She was prohibited from doing any physical activity for three months.
“It was agony,” she wrote in the letter thanking Indiana after her career blossomed with the franchise.
After playing overseas and struggling to break into the rotation with the Atlanta Dream and New York Liberty early in her career, Wheeler signed with the Fever in 2016. She started at least 22 games in each of her first three seasons with Indiana before becoming an All-Star in 2019, when she shot a career-best 38.4% from three-point range.

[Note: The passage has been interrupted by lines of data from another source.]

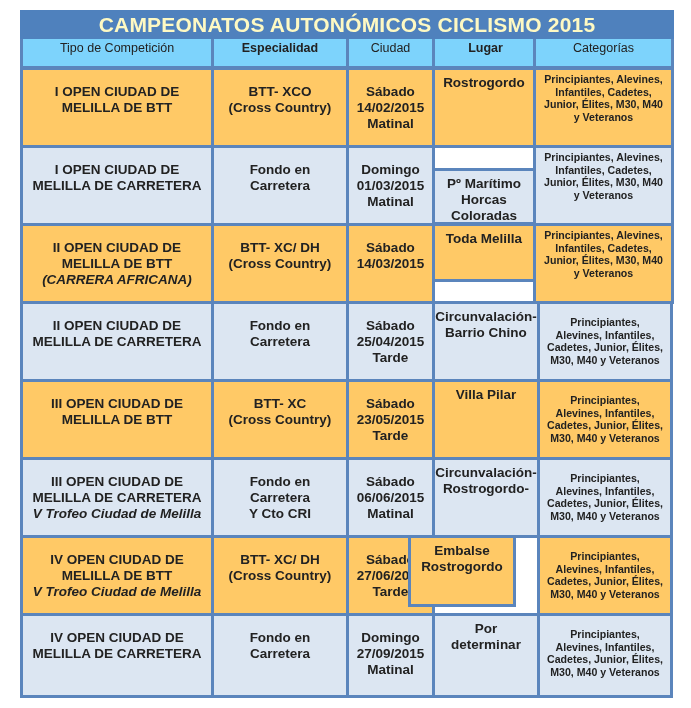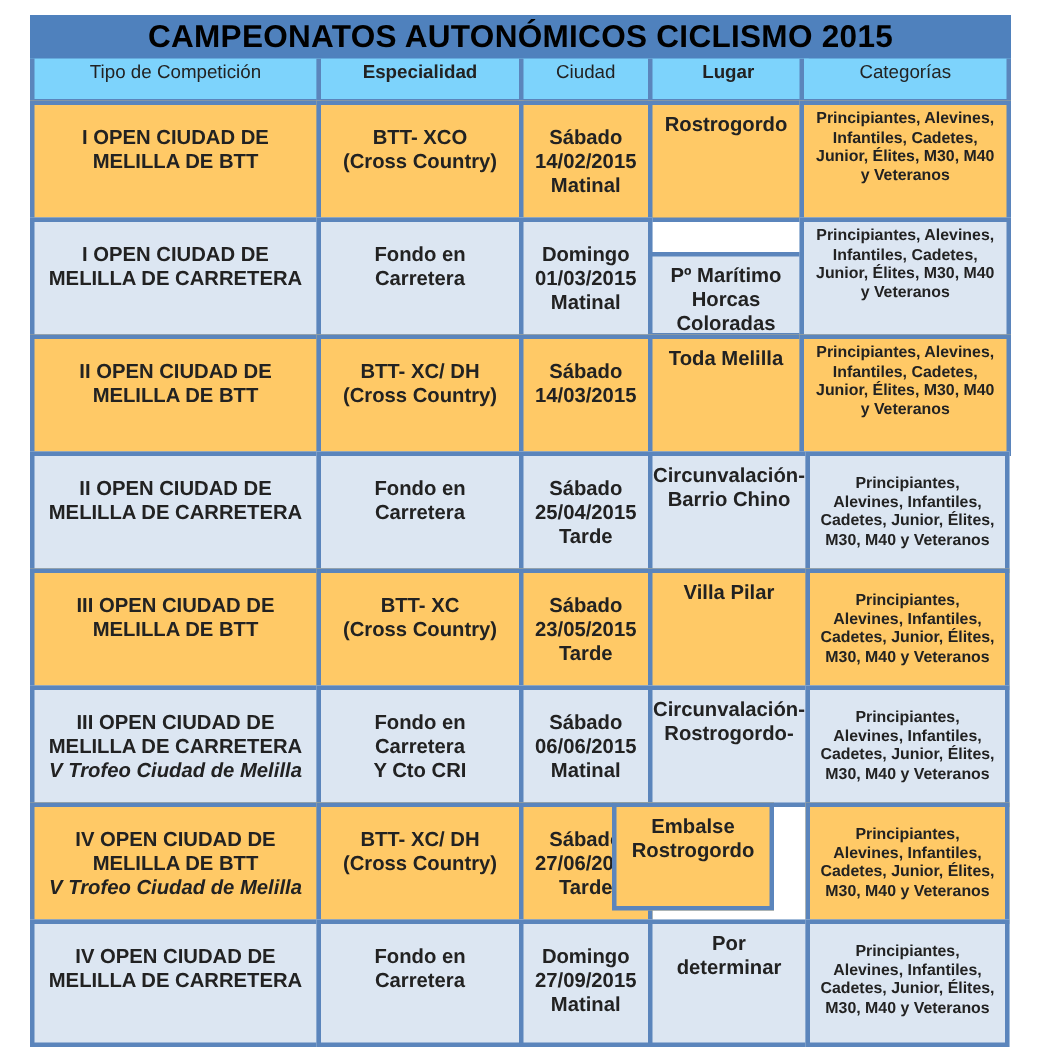"CAMPEONATOS AUTONÓMICOS CICLISMO 2015" .title { color: #000000 -> #fef9c3 }
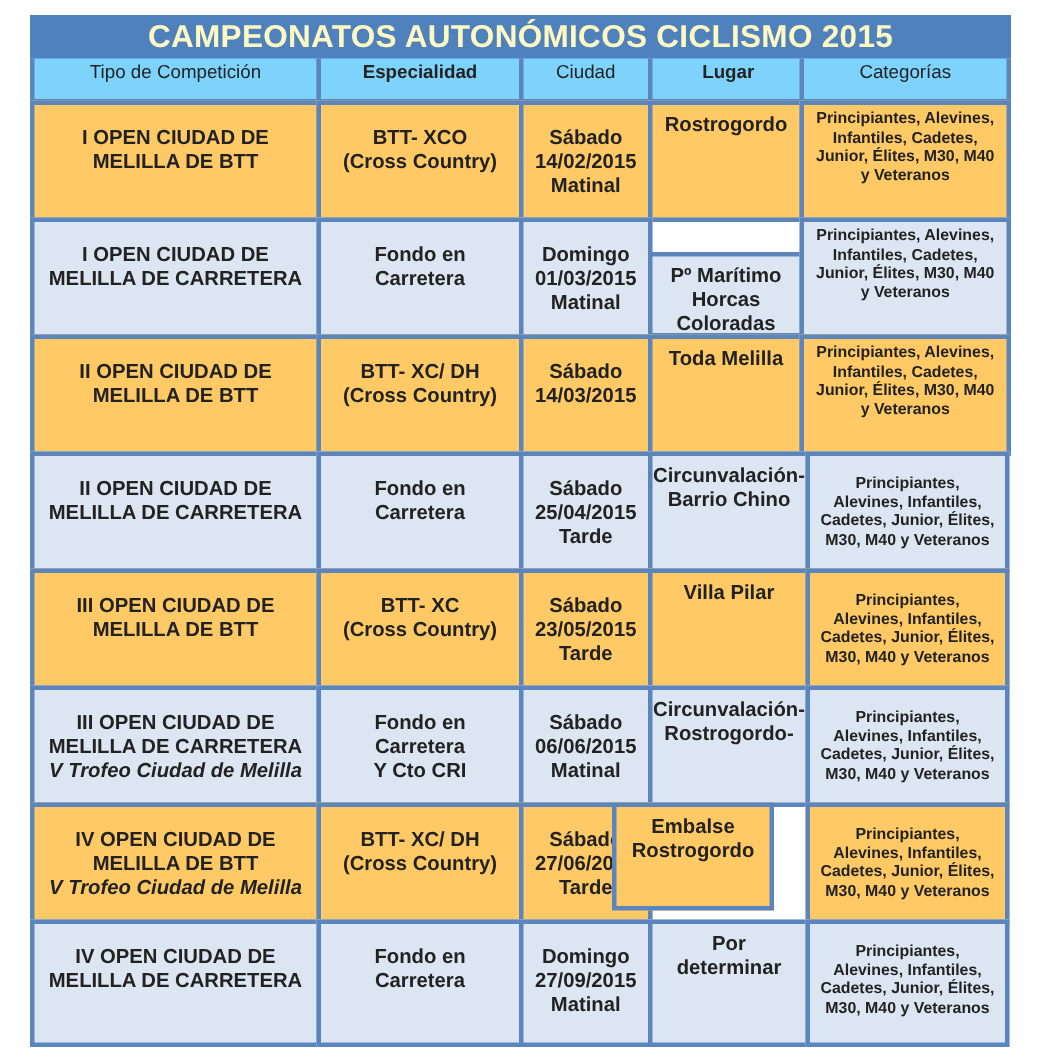"Toda Melilla" div.abs { height: 81px -> 59px }
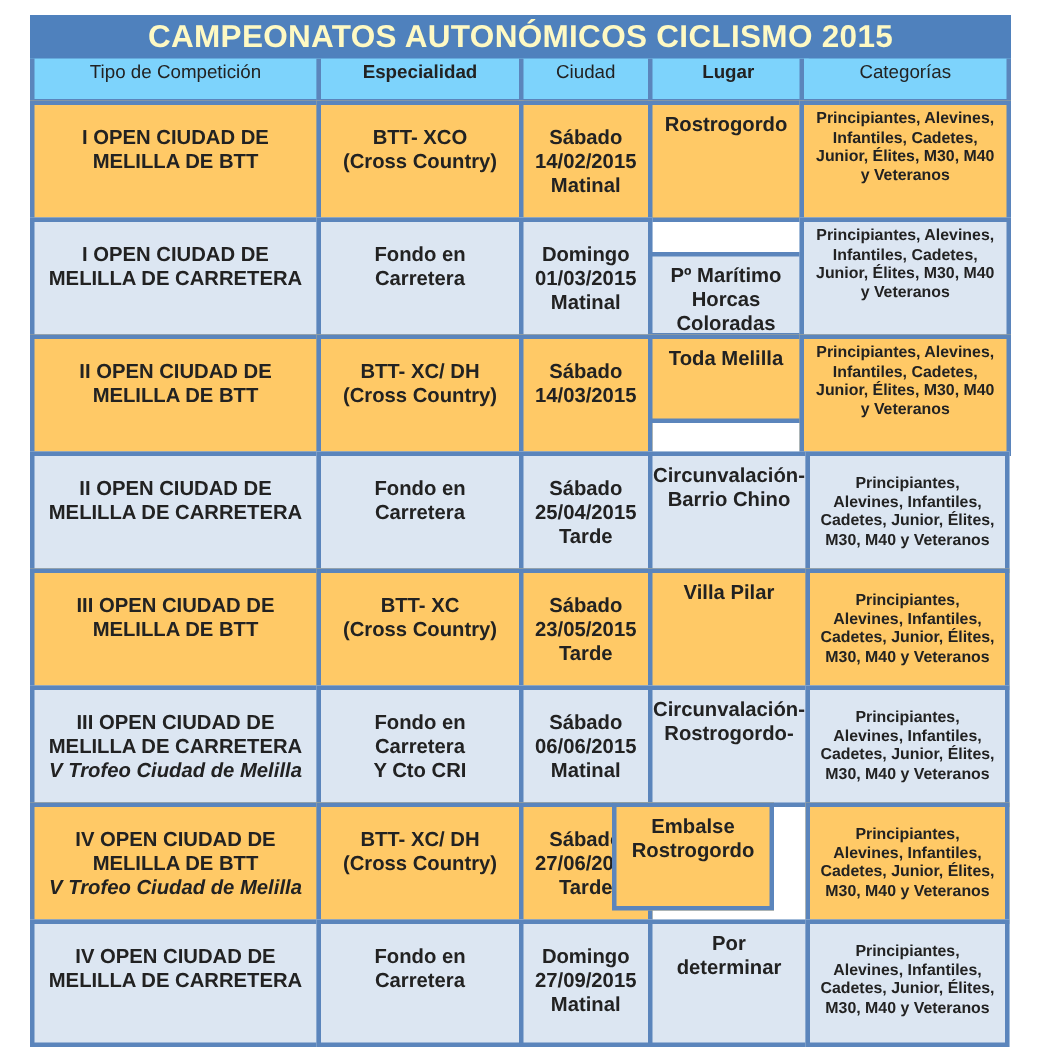"(CARRERA AFRICANA)" span.line { html: none -> <span>(CARRERA AFRICANA)</span> }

Wheeler’s sharp-shooting prowess can add to the team that led the WNBA in three-point percentage last year, but ranked just eighth in three-pointers made.
The Sparks will also return Sykes, who averaged 10.1 points per game last year. The athletic guard made her biggest impact on defense, though, as she was tied for the team lead in steals with 1.5 per game and had six blocks, the most among non-post players on the Sparks.
Parker, a 6-4 forward who was named WNBA defensive player of the year, led the league in rebounds and leaves the Sparks, which drafted her first overall in 2008, No. 2 all-time in scoring (5,684 points), blocks (545), and rebounds (2,902).
“Chicago is where my family raised me; where I first learned the game of basketball; and where I first fell in love with this orange ball,” Parker said in a statement released by the Sky. “I am excited to continue the next chapter of my career where it all began.”
Parker won two MVP awards and a Finals MVP in 2016, when the Sparks knocked off Minnesota to win their first WNBA title since 2002. Ogwumike was named league MVP that season.
The 30-year-old forward will now become the unquestioned centerpiece in L.A. after she was designated as a core player, which gave the Sparks exclusive negotiating rights to the player they drafted first overall in 2012. She is expected to sign a multiyear contract. Wheeler has big plans for her new teammate.
“Nneka,” Wheeler wrote in her letter, “you ready to create one of the most unstoppable pick-and-roll combos in the W?”
Around the WNBA
Phoenix Mercury guard Diana Taurasi re-signed with the team that drafted her in 2004. The 38-year-old three-time WNBA champion was an unrestricted free agent and reportedly agreed to a multiyear contract.
Forward Alysha Clark, who helped the Seattle Storm win two titles in the last three seasons, signed with the Washington Mystics. With Parker on her way into Chicago, forward Cheyenne Parker jumped from the Sky to the Atlanta Dream.